↓↓↓

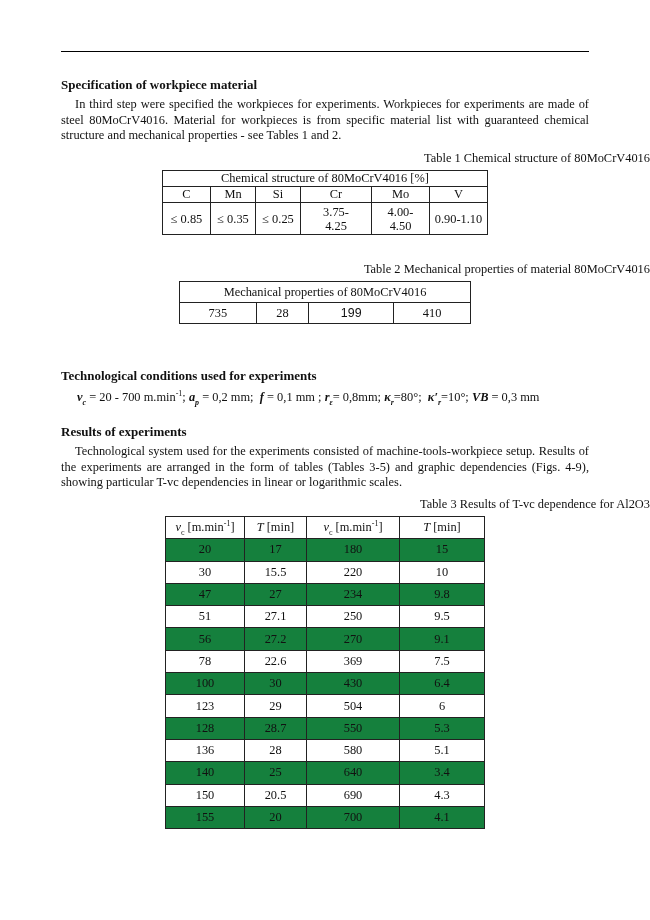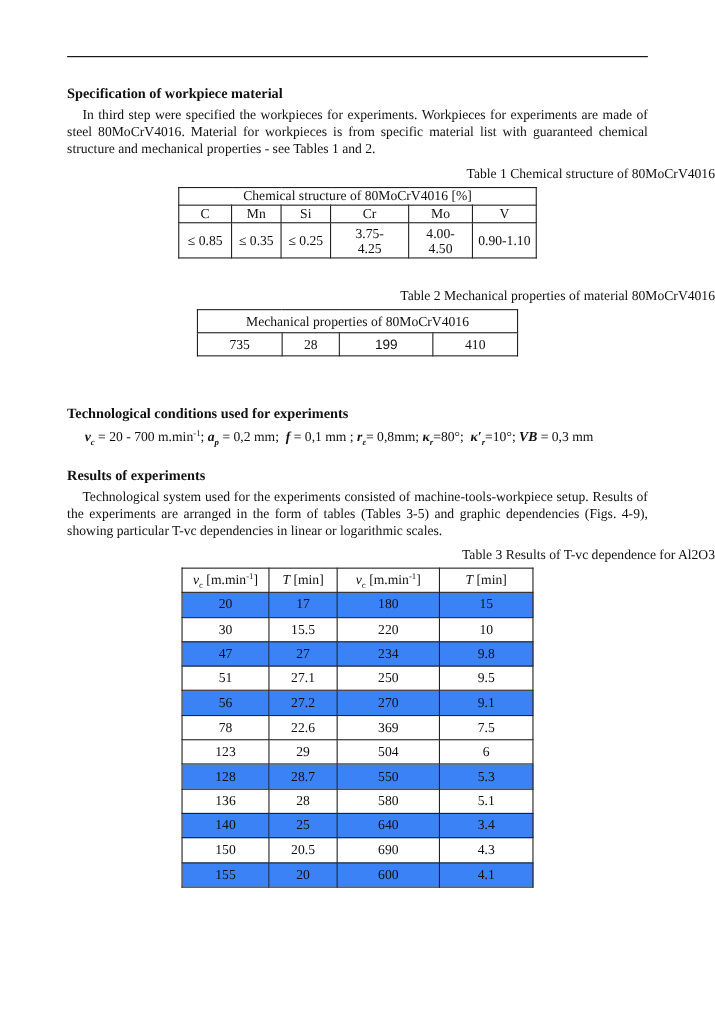--- a/index.html
+++ b/index.html
@@ -20,21 +20,21 @@
   td, th { border: 1px solid #222; text-align: center; font-weight: normal; padding: 0; }
   .t1 { left: 162px; top: 170px; width: 326px; border-radius: 14px; }
   .t1 tr.r0 td { height: 15px; }
   .t1 tr.r1 td { height: 14px; }
   .t1 tr.r2 td { height: 31px; line-height: 14px; }
   .t2 { left: 179px; top: 281px; width: 292px; }
   .t2 td { height: 20px; }
   .t2 .sans { font-family: "Liberation Sans", sans-serif; font-size: 12.4px; }
   .t3 { left: 165px; top: 516px; width: 320px; }
   .t3 td { height: 21.3px; }
-  .t3 tr.shade td { background: #3b82f6; }
+  .t3 tr.shade td { background: #15803d; }
   .conds { position: absolute; left: 77px; top: 389px; font-size: 12.4px; white-space: nowrap; }
   .bi { font-weight: bold; font-style: italic; }
   .it { font-style: italic; }
   sub, sup { font-size: 8px; }
 </style>
 </head>
 <body>
 
 <div class="page">
 
@@ -137,20 +137,26 @@
           <td>27.2</td>
           <td>270</td>
           <td>9.1</td>
         </tr>
         <tr>
           <td>78</td>
           <td>22.6</td>
           <td>369</td>
           <td>7.5</td>
         </tr>
+        <tr class="shade">
+          <td>100</td>
+          <td>30</td>
+          <td>430</td>
+          <td>6.4</td>
+        </tr>
         <tr>
           <td>123</td>
           <td>29</td>
           <td>504</td>
           <td>6</td>
         </tr>
         <tr class="shade">
           <td>128</td>
           <td>28.7</td>
           <td>550</td>
@@ -170,19 +176,19 @@
         </tr>
         <tr>
           <td>150</td>
           <td>20.5</td>
           <td>690</td>
           <td>4.3</td>
         </tr>
         <tr class="shade">
           <td>155</td>
           <td>20</td>
-          <td>600</td>
+          <td>700</td>
           <td>4.1</td>
         </tr>
       </tbody>
   </table>
 
 </div>
 
 </body></html>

↑↑↑

WHAT YOU WILL DO - Provide a precise transcription of the listing, excluding each picture.

EXERCISE SOLUTION -
--- a/index.html
+++ b/index.html
@@ -20,21 +20,21 @@
   td, th { border: 1px solid #222; text-align: center; font-weight: normal; padding: 0; }
   .t1 { left: 162px; top: 170px; width: 326px; border-radius: 14px; }
   .t1 tr.r0 td { height: 15px; }
   .t1 tr.r1 td { height: 14px; }
   .t1 tr.r2 td { height: 31px; line-height: 14px; }
   .t2 { left: 179px; top: 281px; width: 292px; }
   .t2 td { height: 20px; }
   .t2 .sans { font-family: "Liberation Sans", sans-serif; font-size: 12.4px; }
   .t3 { left: 165px; top: 516px; width: 320px; }
   .t3 td { height: 21.3px; }
-  .t3 tr.shade td { background: #3b82f6; }
+  .t3 tr.shade td { background: #15803d; }
   .conds { position: absolute; left: 77px; top: 389px; font-size: 12.4px; white-space: nowrap; }
   .bi { font-weight: bold; font-style: italic; }
   .it { font-style: italic; }
   sub, sup { font-size: 8px; }
 </style>
 </head>
 <body>
 
 <div class="page">
 
@@ -137,20 +137,26 @@
           <td>27.2</td>
           <td>270</td>
           <td>9.1</td>
         </tr>
         <tr>
           <td>78</td>
           <td>22.6</td>
           <td>369</td>
           <td>7.5</td>
         </tr>
+        <tr class="shade">
+          <td>100</td>
+          <td>30</td>
+          <td>430</td>
+          <td>6.4</td>
+        </tr>
         <tr>
           <td>123</td>
           <td>29</td>
           <td>504</td>
           <td>6</td>
         </tr>
         <tr class="shade">
           <td>128</td>
           <td>28.7</td>
           <td>550</td>
@@ -170,19 +176,19 @@
         </tr>
         <tr>
           <td>150</td>
           <td>20.5</td>
           <td>690</td>
           <td>4.3</td>
         </tr>
         <tr class="shade">
           <td>155</td>
           <td>20</td>
-          <td>600</td>
+          <td>700</td>
           <td>4.1</td>
         </tr>
       </tbody>
   </table>
 
 </div>
 
 </body></html>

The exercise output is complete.